ABOUT THIS EXERCISE: The whole listing is to be restated word for word with no images.

Top of INFORMATION

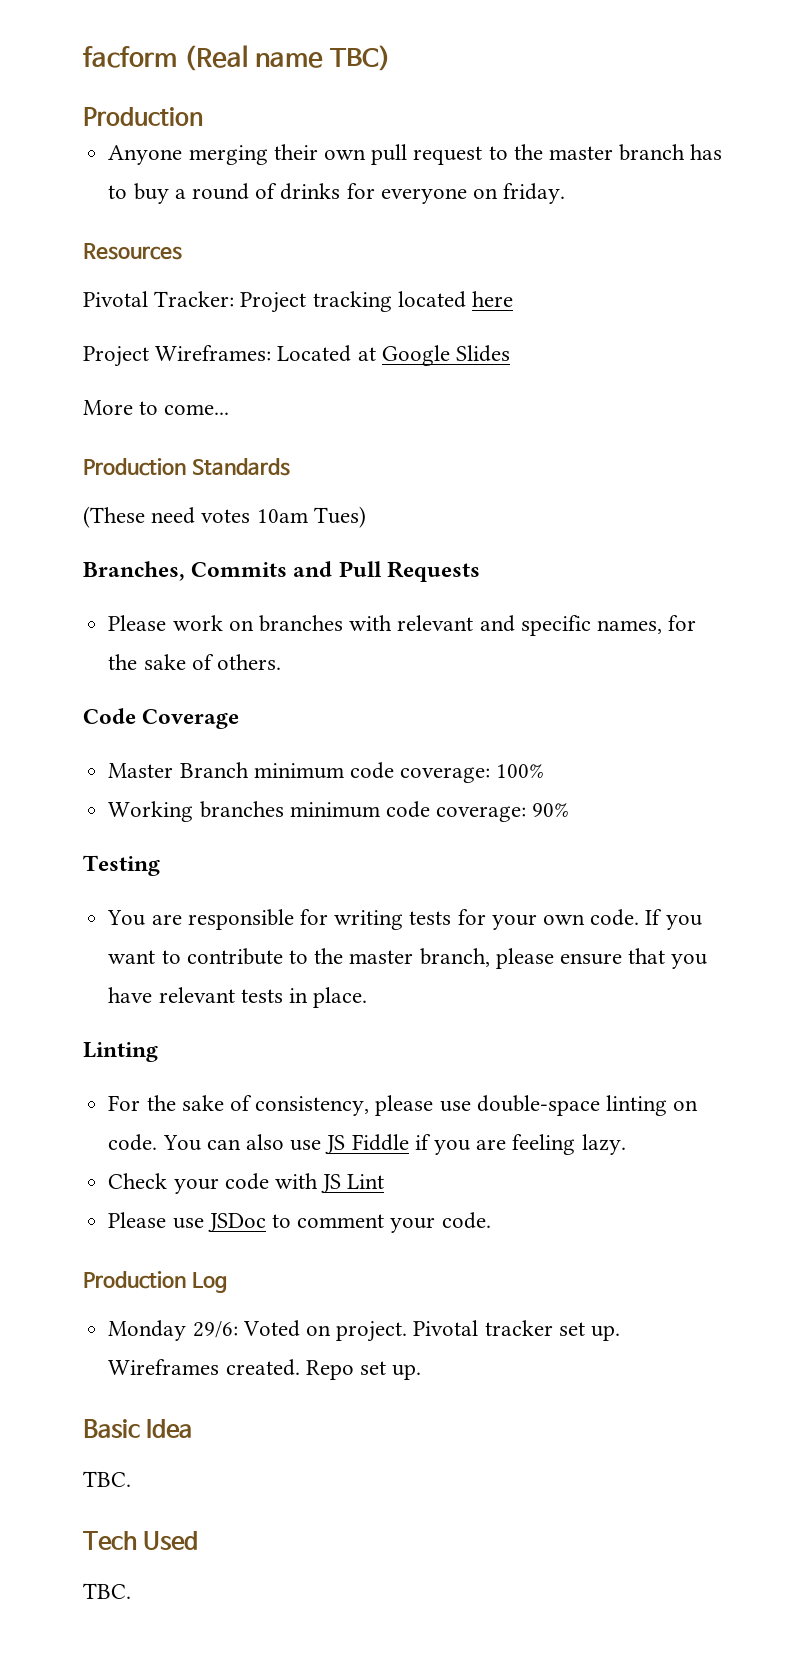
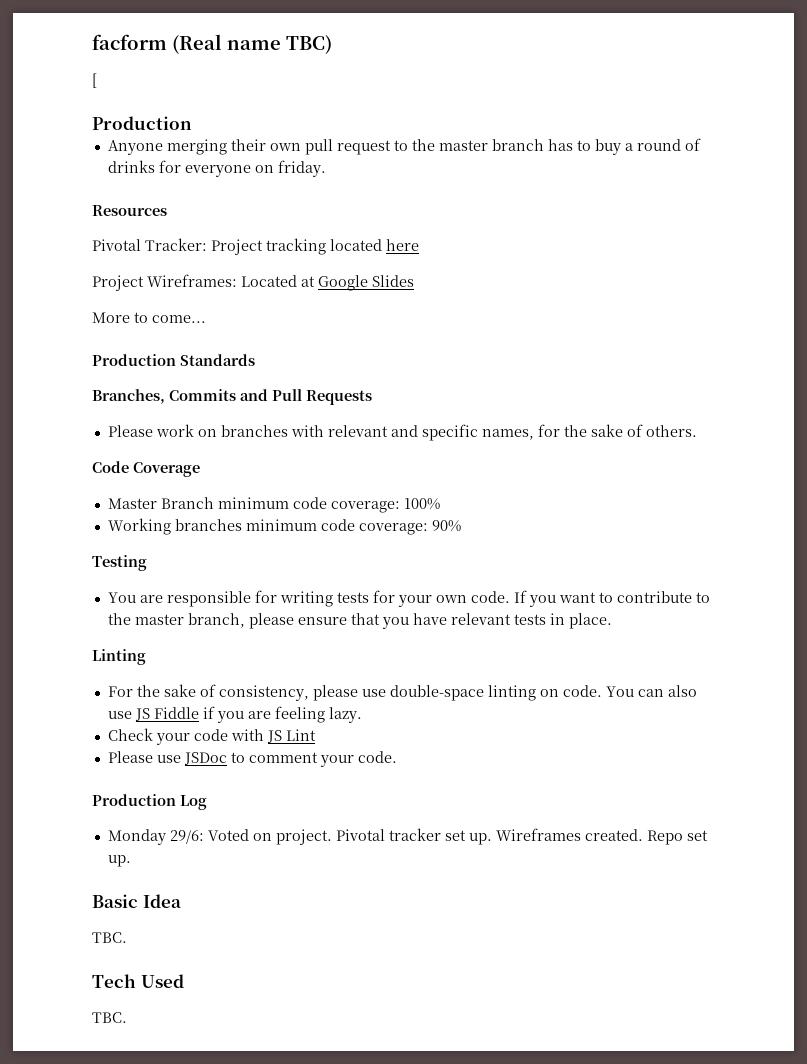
(392, 58) none -> [92,73,97,88] // [
[83,506,366,528] // (These need votes 10am Tues) -> (255, 360) none

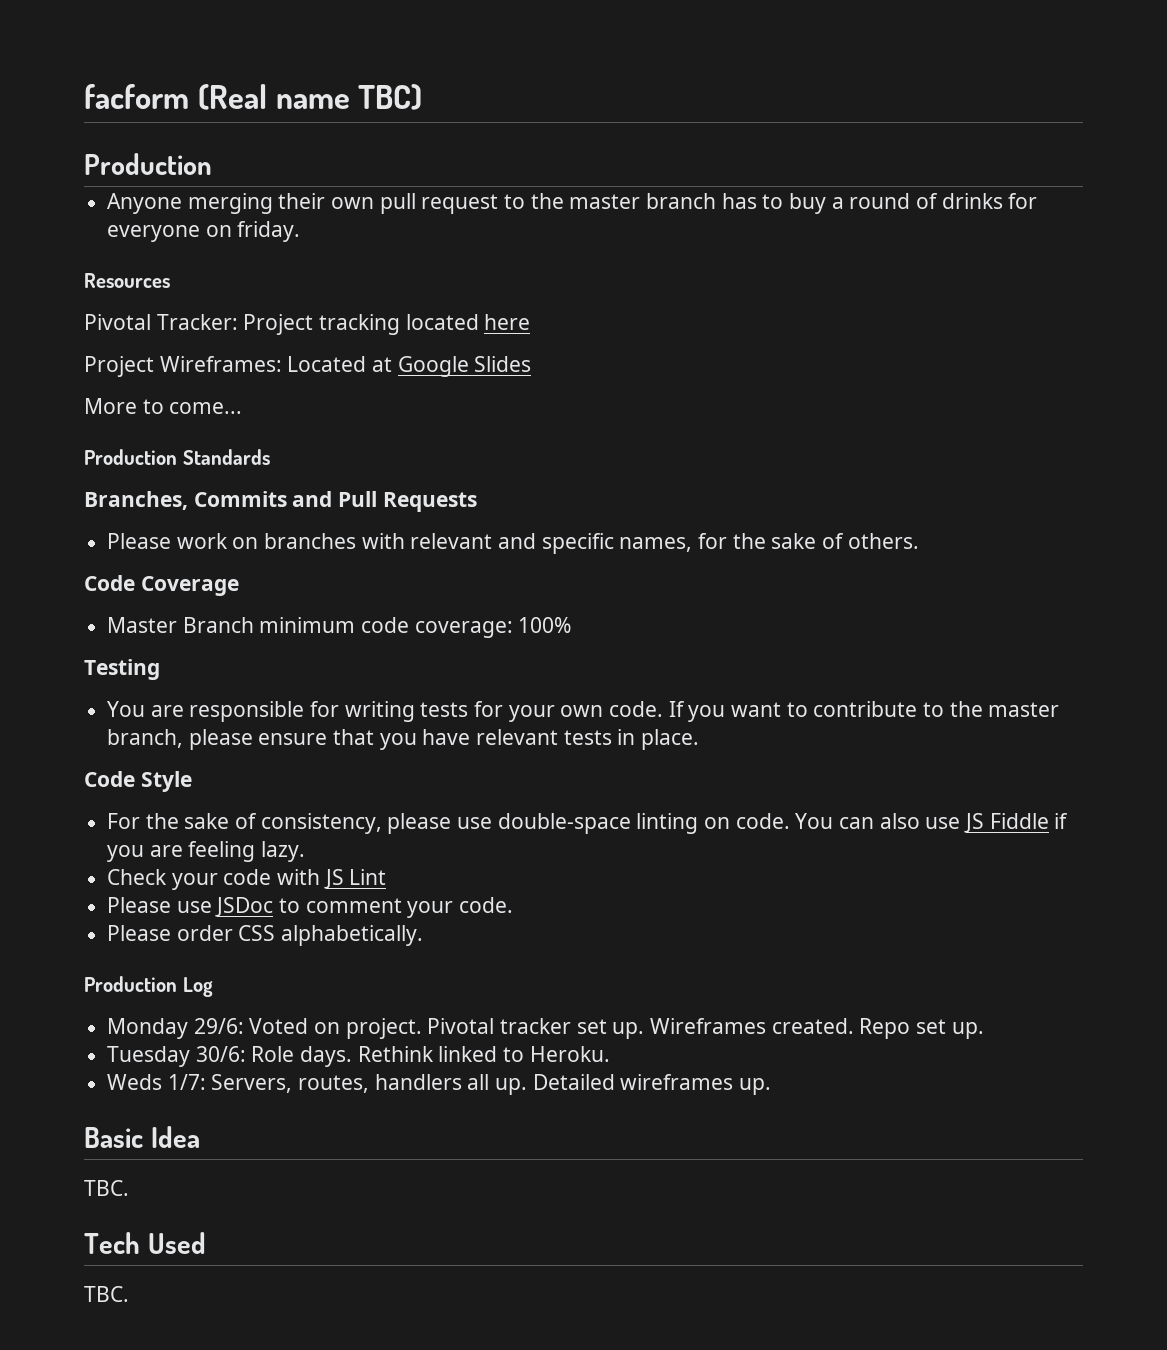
[92,73,97,88] // [ -> (423, 97) none
[107,518,461,535] // Working branches minimum code coverage: 90% -> (572, 625) none
[92,649,146,665] Linting -> [84,771,192,792] Code Style
(397, 757) none -> [107,925,424,946] // Please order CSS alphabetically.
(131, 861) none -> [107,1046,610,1067] [107,1074,772,1095] // Tuesday 30/6: Role days. Rethink linked to Heroku. // Weds 1/7: Servers, routes, handlers all up. Detailed wireframes up.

Bottom of INFORMATION

RESULT OF THE TASK:
(392, 58) none -> [92,73,97,88] // [
[83,506,366,528] // (These need votes 10am Tues) -> (255, 360) none

[92,73,97,88] // [ -> (423, 97) none
[107,518,461,535] // Working branches minimum code coverage: 90% -> (572, 625) none
[92,649,146,665] Linting -> [84,771,192,792] Code Style
(397, 757) none -> [107,925,424,946] // Please order CSS alphabetically.
(131, 861) none -> [107,1046,610,1067] [107,1074,772,1095] // Tuesday 30/6: Role days. Rethink linked to Heroku. // Weds 1/7: Servers, routes, handlers all up. Detailed wireframes up.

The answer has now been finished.